Google has launched Gemini for Government, a secure AI platform priced at just 47 cents per year for federal agencies.
The platform is rolling out through a partnership with the Department of Energy’s (DoE) 17 National Labs. The partnership will support the U.S. government’s Genesis Mission, which aims to improve national scientific productivity. Procurement will be streamlined for agencies via the General Services Administration’s OneGov Strategy.
Google’s low-cost launch illustrates an aggressive effort to take a leading role in AI adoption across government research and operational workflows.
Agentic Workflows, Deep Research, and Federated Collaboration
Gemini for Government goes beyond standard chat interfaces to offer agentic AI workflows designed for complex scientific and operational tasks.
Its Deep Research tool can traverse decades of scientific literature and experimental databases to identify previously unseen connections or flag contradictory findings. The AI Co-Scientist, a multi-agent virtual collaborator, helps manage simulation ensembles and accelerates hypothesis development from years to days.
The platform supports multimodal reasoning, processing diverse data types including technical reports, code repositories, experimental images, and organizational datasets. Integrated tools such as NotebookLM assist with research synthesis, while Veo enables automated video generation for knowledge sharing.
All capabilities operate on Google Cloud’s secure infrastructure, with individual components holding FedRAMP High Authorization. The platform also supports federated workflows across the DoE National Labs. This will provide a foundation for collaborative, cross-laboratory research that can scale efficiently while maintaining data security.
Pricing, Procurement, and Big Team Science
Google’s 47-cent pricing model reflects its aim to position Gemini for Government as a foundational platform for what it calls “Big Team Science,” or large-scale, collaborative research across multiple labs and agencies.
Like the $1 contracts secured by OpenAI and Anthropic, this nominal pricing is a strategic mechanism to bypass procurement hurdles, allowing vendors to embed their infrastructure into federal workflows at minimal upfront cost and encourage integration.
However, Google’s established presence in federal cloud infrastructure strengthens its position against competitors.
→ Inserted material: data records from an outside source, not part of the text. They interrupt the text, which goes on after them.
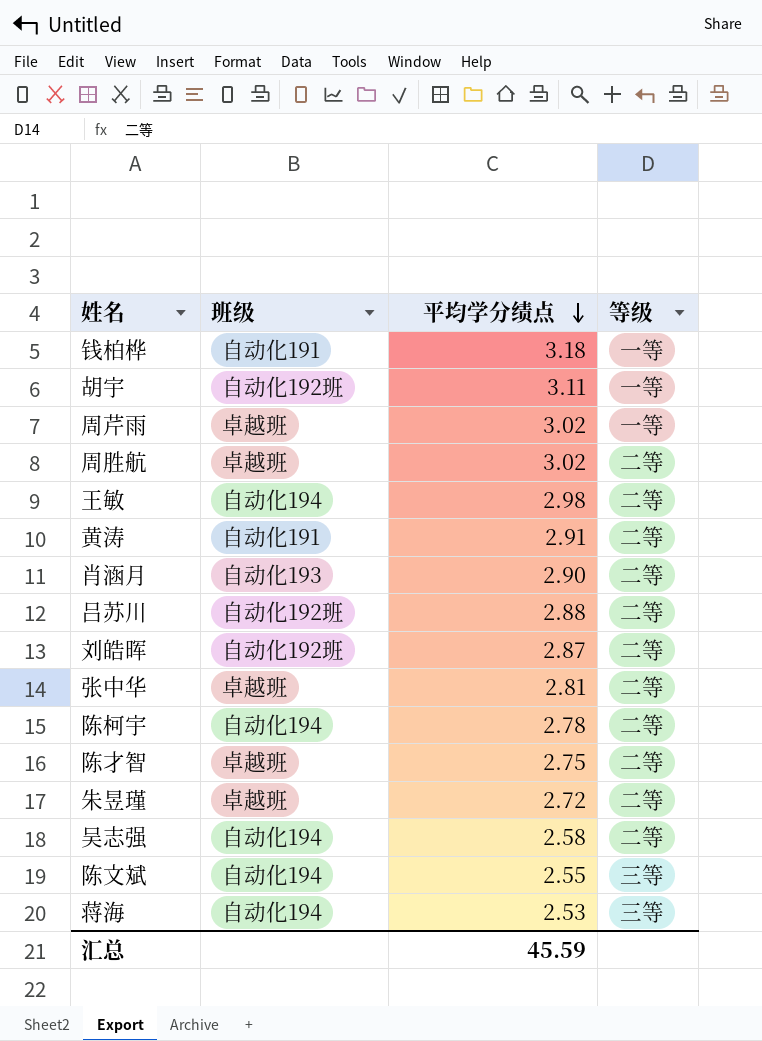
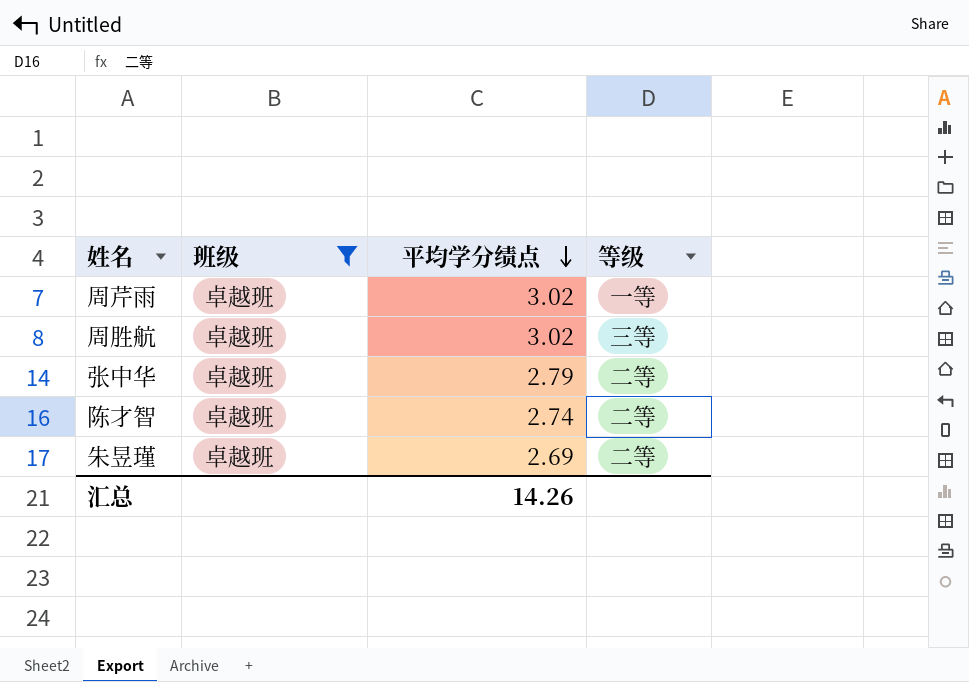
filter: none -> 班级 = 卓越班
周胜航 | 等级: 二等 -> 三等
张中华 | 平均学分绩点: 2.81 -> 2.79
陈才智 | 平均学分绩点: 2.75 -> 2.74
朱昱瑾 | 平均学分绩点: 2.72 -> 2.69
汇总 | 平均学分绩点: 45.59 -> 14.26

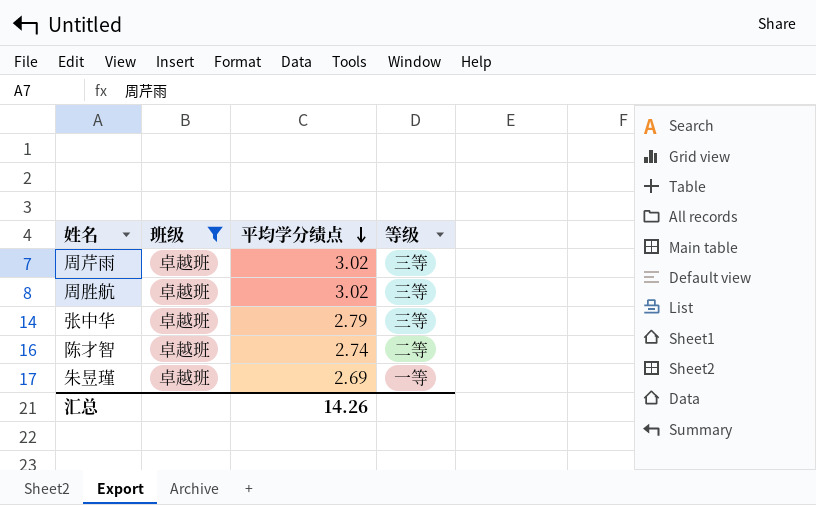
周芹雨 | 等级: 一等 -> 三等
张中华 | 等级: 二等 -> 三等
朱昱瑾 | 等级: 二等 -> 一等

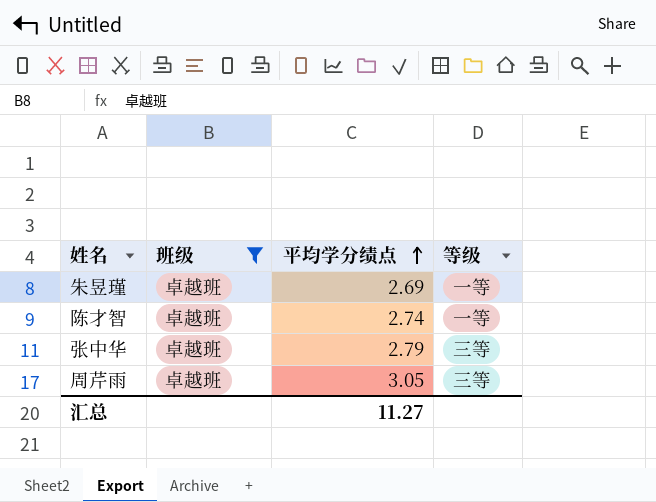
row order: 平均学分绩点 descending -> 平均学分绩点 ascending
row 周胜航: 卓越班 | 3.02 | 三等 -> none
陈才智 | 等级: 二等 -> 一等
周芹雨 | 平均学分绩点: 3.02 -> 3.05
汇总 | 平均学分绩点: 14.26 -> 11.27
Meanwhile, Google’s approach stands out for enabling federated collaboration across DOE National Labs and other research entities. By integrating Gemini into mission-critical tasks early, agencies may develop long-term reliance on the platform, particularly as research is built around its capabilities.
The initiative underscores a broader trend: technology adoption in government is driven as much by policy mandates and procurement strategies as technical capabilities. Gemini for Government will reshape adoption pathways in federal research, influencing the future of government scientific workflows.
What This Means for ERP Insiders
Early adoption shapes agency workflows and integration. In a competitive federal AI market, vendors offered low-cost access to encourage early adoption. When similar opportunities arise in the private sector, ERP leaders may consider how early adoption may influence workflow design and future system integration.
Federated, agentic AI workflows are emerging as a defining trend. They combine autonomous task management, multimodal data integration, and secure cross-team collaboration, enabling organizations to automate complex research or operational processes efficiently. While adoption remains in its early stages, vendors are likely to incorporate these capabilities into next‑generation enterprise and research systems.
Policy and procurement guide AI adoption in government. Federal adoption of AI platforms like Gemini is shaped by pricing strategies, GSA OneGov contracts, and policy mandates, affecting how systems are integrated and scaled. ERP vendors and implementers should account for procurement and regulatory frameworks when planning government AI integration strategies.